ORSAM, PODEM, Saferworld, Baytna Syria işbirliğinde 1 ve 2 Aralık 2015 tarihlerinde sırasıyla Gaziantep ve Ankara’da Suriyeli sığınmacıların geleceği ve Türkiye’ye etkilerini tartışmak üzere düzenlenen çalıştaya istinaden ortaya çıkan Türkiye’dekI Suriyeli Mülteciler: Uzun Vadeli Entegrasyon için Firsatlar ve Zorluklar Çalıştay Toplantı Değerlendirmesine göre[iii] Çalıştayda Vurgulanan Temel Zorluklar içinde ilki mültecilerin statüsündeki belirsizlik ve iletişim yetersizliği. Türkiye’deki Suriyeli mülteciler, Türkiye’deki yasal statülerine ve dolayısıyla geleceklerine ilişkin belirsizlik nedeniyle giderek artan bir hayal kırıklığı yaşıyorlar. 5 yıl önce savaşın yıkımından kaçtıklarında birçok Suriyeli Türkiye hükümetinin açık kapı politikasına müteşekkirdi. 5 yıl sonra Türkiye devletine ve toplumuna hala müteşekkir olsalar da gelecekte, Türkiye’de kendilerini nelerin beklediğine dair netlik arayışı içindeler.
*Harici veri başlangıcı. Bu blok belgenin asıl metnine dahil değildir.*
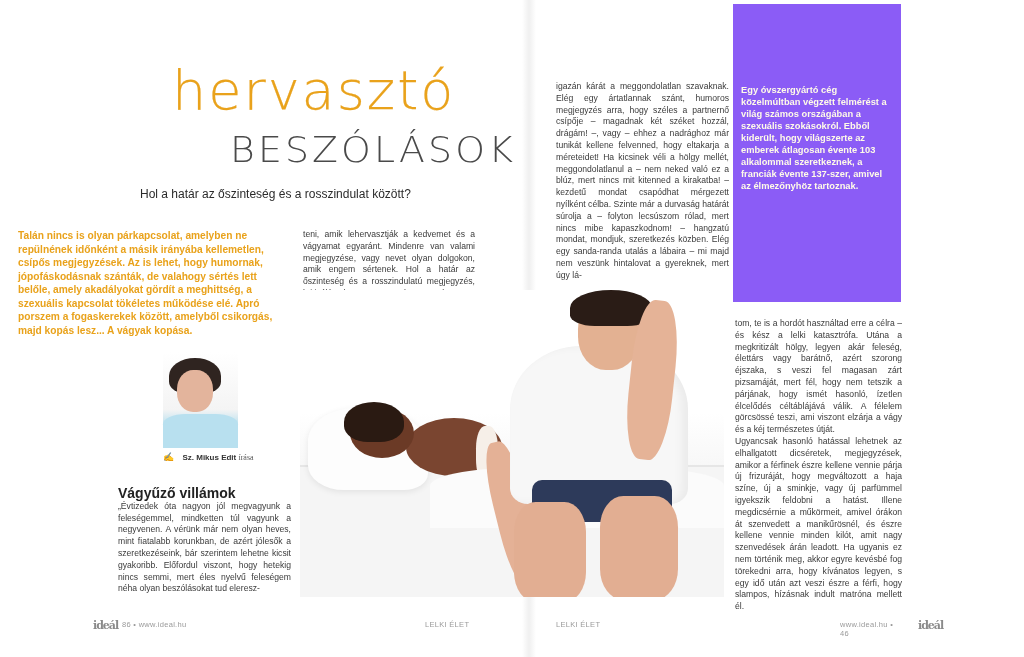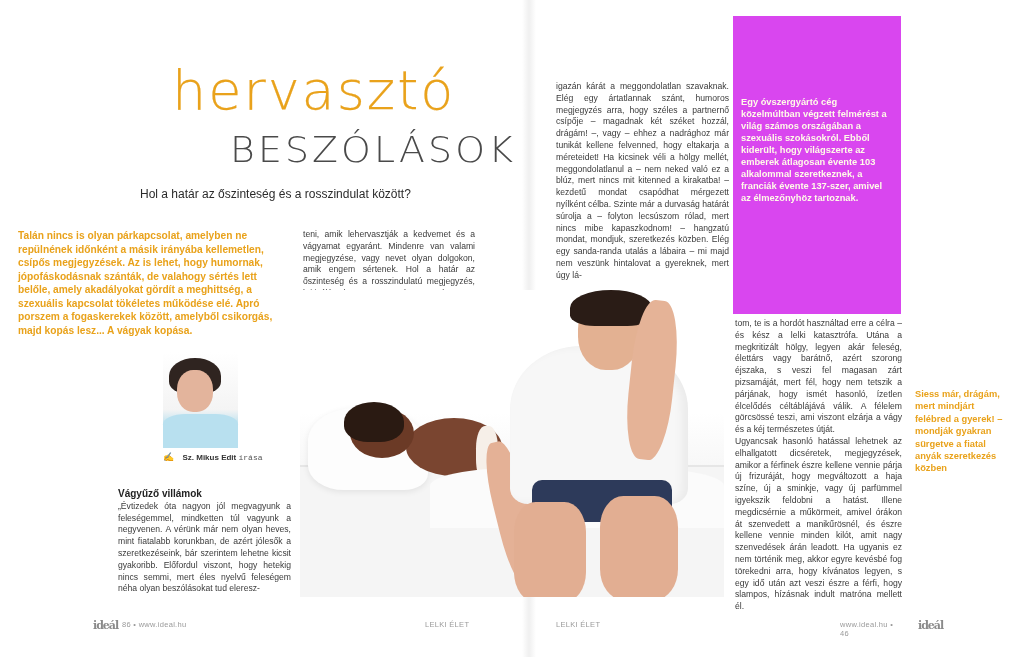--- a/index.html
+++ b/index.html
@@ -27,33 +27,33 @@
   .author-photo { position: absolute; left: 163px; top: 352px; width: 75px; height: 96px;
                   background: radial-gradient(circle at 40% 30%, #3a2a22 0 18%, transparent 19%),
                               radial-gradient(ellipse at 42% 42%, #d9a88e 0 22%, transparent 23%),
                               linear-gradient(to bottom, #ffffff 0%, #f4f4f4 60%, #bfe2ef 75%, #a9d4e8 100%); }
   .author-photo .hair { position: absolute; left: 6px; top: 6px; width: 52px; height: 36px; border-radius: 50% 50% 35% 35%; background: #2f2420; }
   .author-photo .face { position: absolute; left: 14px; top: 18px; width: 36px; height: 42px; border-radius: 45%; background: #e3b49c; }
   .author-photo .shirt { position: absolute; left: 0; top: 62px; width: 75px; height: 34px; background: #b8e0ef; border-radius: 30% 30% 0 0; }
   .author-line { position: absolute; left: 163px; top: 452px; font-size: 8px; color: #333; white-space: nowrap; }
   .author-line .pen { font-size: 9px; margin-right: 6px; }
   .author-line b { font-weight: bold; }
-  .author-line .irasa { font-family: Liberation Mono, monospace; font-style: normal; color: #555; }
+  .author-line .irasa { font-family: Liberation Serif, serif; font-style: normal; color: #555; }
 
   
   .col { position: absolute; font-size: 8.6px; line-height: 11.8px; color: #3a3a3a; text-align: justify; }
   .col p { margin: 0; }
-  .col h4 { font-size: 10px; font-weight: bold; color: #222; margin-bottom: 1px; }
+  .col h4 { font-size: 14px; font-weight: bold; color: #222; margin-bottom: 1px; }
   .col1 { left: 118px; top: 488px; width: 173px; }
   .col2 { left: 303px; top: 229px; width: 172px; }
   .col3 { left: 556px; top: 81px; width: 173px; }
   .col4 { left: 735px; top: 318px; width: 167px; }
 
   
-  .orange-box { position: absolute; left: 733px; top: 16px; width: 168px; height: 298px; background: #d946ef;
+  .orange-box { position: absolute; left: 733px; top: 4px; width: 168px; height: 298px; background: #8b5cf6;
                 padding: 80px 7px 0 8px; font-size: 9.3px; line-height: 12px; font-weight: bold; color: #fffbe8; }
   .orange-box p { margin: 0; }
 
   
   .pull-quote { position: absolute; left: 915px; top: 388px; width: 98px; font-size: 9.3px; line-height: 12.4px;
                 font-weight: bold; color: #e9a21b; }
 
   
   .photo { position: absolute; left: 300px; top: 290px; width: 424px; height: 307px; overflow: hidden;
            background: linear-gradient(to bottom, #ffffff 0%, #ffffff 40%, #f2f2f2 70%, #ececec 100%); }
@@ -123,21 +123,20 @@
 
   <div class="orange-box">
     <p>Egy óvszergyártó cég közelmúltban végzett felmérést a világ számos országában a szexuális szokásokról. Ebből kiderült, hogy világszerte az emberek átlagosan évente 103 alkalommal szeretkeznek, a franciák évente 137-szer, amivel az élmezőnyhöz tartoznak.</p>
   </div>
 
   <div class="col col4">
     <p>tom, te is a hordót használtad erre a célra – és kész a lelki katasztrófa. Utána a megkritizált hölgy, legyen akár feleség, élettárs vagy barátnő, azért szorong éjszaka, s veszi fel magasan zárt pizsamáját, mert fél, hogy nem tetszik a párjának, hogy ismét hasonló, ízetlen élcelődés céltáblájává válik. A félelem görcsössé teszi, ami viszont elzárja a vágy és a kéj természetes útját.</p>
     <p>Ugyancsak hasonló hatással lehetnek az elhallgatott dicséretek, megjegyzések, amikor a férfinek észre kellene vennie párja új frizuráját, hogy megváltozott a haja színe, új a sminkje, vagy új parfümmel igyekszik feldobni a hatást. Illene megdicsérnie a műkörmeit, amivel órákon át szenvedett a manikűrösnél, és észre kellene vennie minden kilót, amit nagy szenvedések árán leadott. Ha ugyanis ez nem történik meg, akkor egyre kevésbé fog törekedni arra, hogy kívánatos legyen, s egy idő után azt veszi észre a férfi, hogy slampos, hízásnak indult matróna mellett él.</p>
   </div>
 
-  <div class="pull-quote">Siess már, drágám, mert mindjárt felébred a gyerek! – mondják gyakran sürgetve a fiatal anyák szeretkezés közben</div>
 
   <div class="photo">
     <div class="sheet"></div>
     <div class="pillow"></div>
     <div class="woman-arm"></div>
     <div class="woman-garment"></div>
     <div class="woman-head"></div>
     <div class="woman-hair"></div>
     <div class="blanket"></div>
     <div class="arm-down"></div>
Yine aynı 1 Ocak 2016 tarihli Toplantı Değerlendirme raporunda Mevcut yasal çerçevede, Suriyeli mülteciler geçici kimlik kartıyla kendilerine sağlık, eğitim alanlarında, sosyal ve adli yardıma erişim sağlayan geçici koruma statüsündeler. Ancak sadece Suriyeli mültecilere uygulanan bu geçici statü, onlara uluslararası tanımdaki mülteci statüsünü vermiyor ve vatandaşlık hakları sağlamıyor. Çalıştay katılımcıları, bu yasal düzenlemelerin mülteciler açısından Türkiye’de herhangi bir orta ya da uzun vadeli beklentinin öngörülmesini zorlaştırdığını vurguladılklarını görmekteyiz.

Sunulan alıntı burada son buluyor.